Coherent backscattering of entangled photon pairs

Dynamic and disordered media destroy the correlations that underlie many quantum measurement protocols and applications. However, coherently backscattered photons can remain partially correlated due to interference between scattering trajectories. Correlations between entangled photons are a key ingredient for testing fundamental aspects of quantum mechanics and an invaluable resource for quantum technologies. However, scattering from a dynamic medium typically scrambles and averages out such correlations. Here we show that multiply scattered entangled photons reflected from a dynamic complex medium remain partially correlated.
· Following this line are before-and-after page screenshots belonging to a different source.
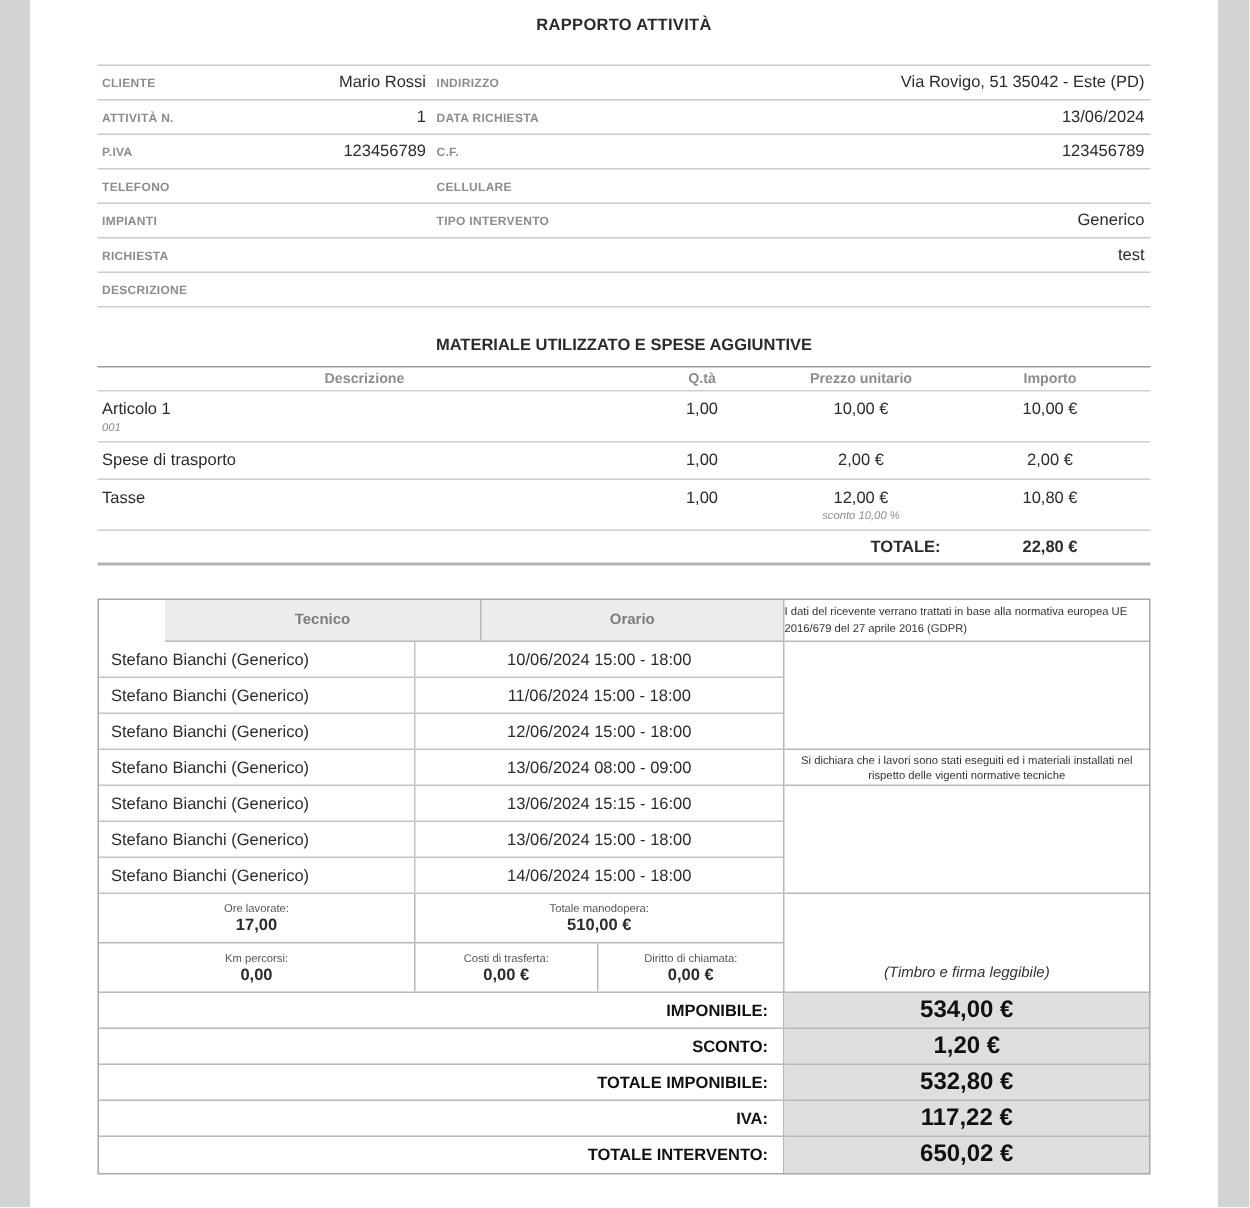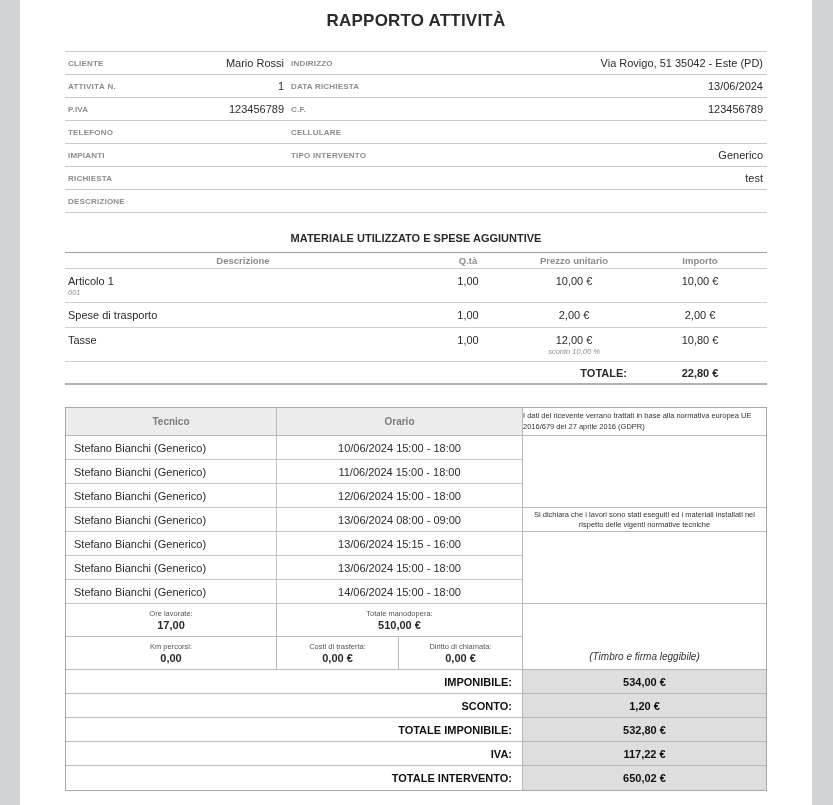--- a/index.html
+++ b/index.html
@@ -12,7 +12,7 @@
   .page { position:absolute; left:20px; top:0; width:792px; height:805px; background:#fff; }
   .content { width:702px; margin:0 auto; }
 
-  .doc-title { font-size:17px; font-weight:bold; text-align:center; padding-top:11px; letter-spacing:.2px; }
+  .doc-title { font-size:11px; font-weight:bold; text-align:center; padding-top:11px; letter-spacing:.2px; }
 
   
   .info-table { margin-top:20px; border-top:1px solid #cbcbcb; }

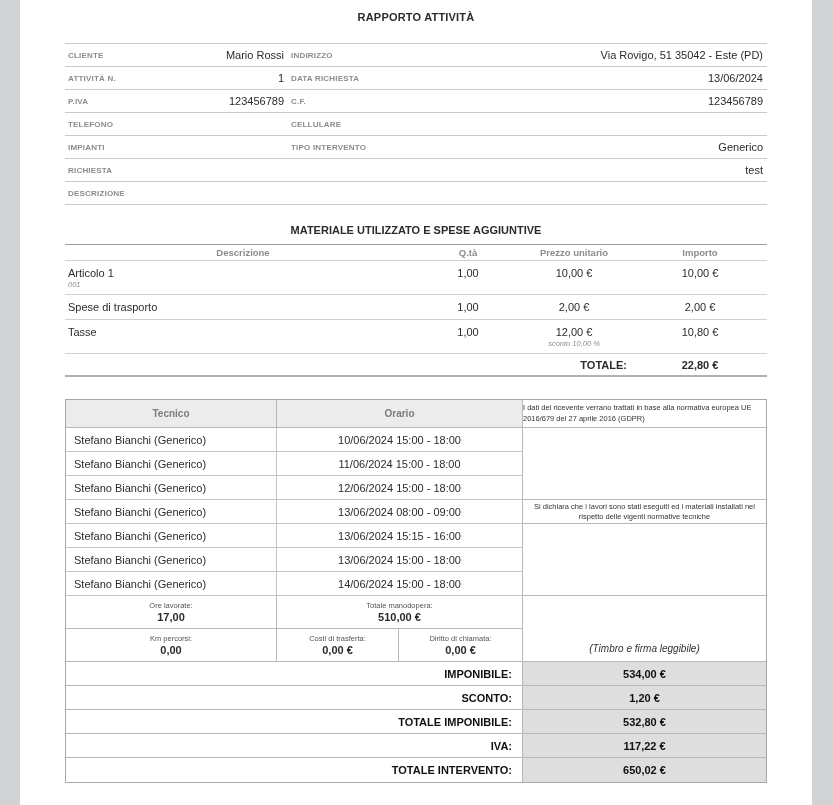--- a/index.html
+++ b/index.html
@@ -50,7 +50,7 @@
   .ore-left { width:456px; }
   .ore-right { width:244px; border-left:1px solid #b8b8b8; display:flex; flex-direction:column; }
 
-  .ore-head { display:flex; height:28px; border-bottom:1px solid #b8b8b8; background:#ececec; }
+  .ore-head { display:flex; height:28px; border-bottom:1px solid #b8b8b8; background:#ececec;margin-left:44px; }
   .oh-cell { display:flex; align-items:center; justify-content:center;
              font-size:10px; font-weight:bold; color:#7d7d7d; }
   .oh-tec { width:211px; border-right:1px solid #b8b8b8; }

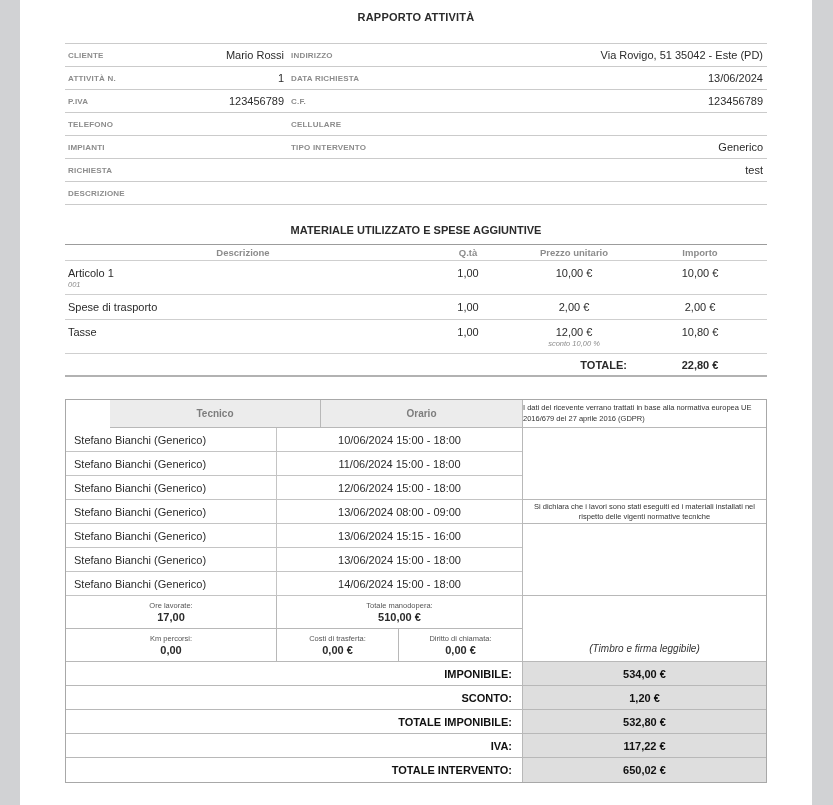--- a/index.html
+++ b/index.html
@@ -85,7 +85,7 @@
   .r-sig { height:66px; display:flex; align-items:flex-end; justify-content:center;
            font-size:10px; font-style:italic; color:#333; padding-bottom:7px; }
   .r-val { height:24px; background:#dedede; display:flex; align-items:center; justify-content:center;
-           font-size:11px; font-weight:bold; color:#111; }
+           font-size:16px; font-weight:bold; color:#111; }
   .r-val:last-child { border-bottom:none; }
 </style>
 </head>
In experiments and full-wave simulations we observe enhanced correlations, within an angular range determined by the transport mean free path, which prevail over disorder averaging. Theoretical analysis reveals that this enhancement arises from the interference between scattering trajectories, in which the photons leave the sample and are then virtually reinjected back into it. These paths are the quantum counterpart of the paths that lead to the coherent backscattering of classical light. This work points to opportunities for entanglement transport despite dynamic multiple scattering in complex systems.

Automated summary

In this study, it is discovered that multiply scattered entangled photons reflected from a dynamic complex medium remain partially correlated. Enhanced correlations are observed in experiments and full-wave simulations, which arise from the interference between scattering trajectories. This work points to opportunities for entanglement transport despite dynamic multiple scattering in complex systems.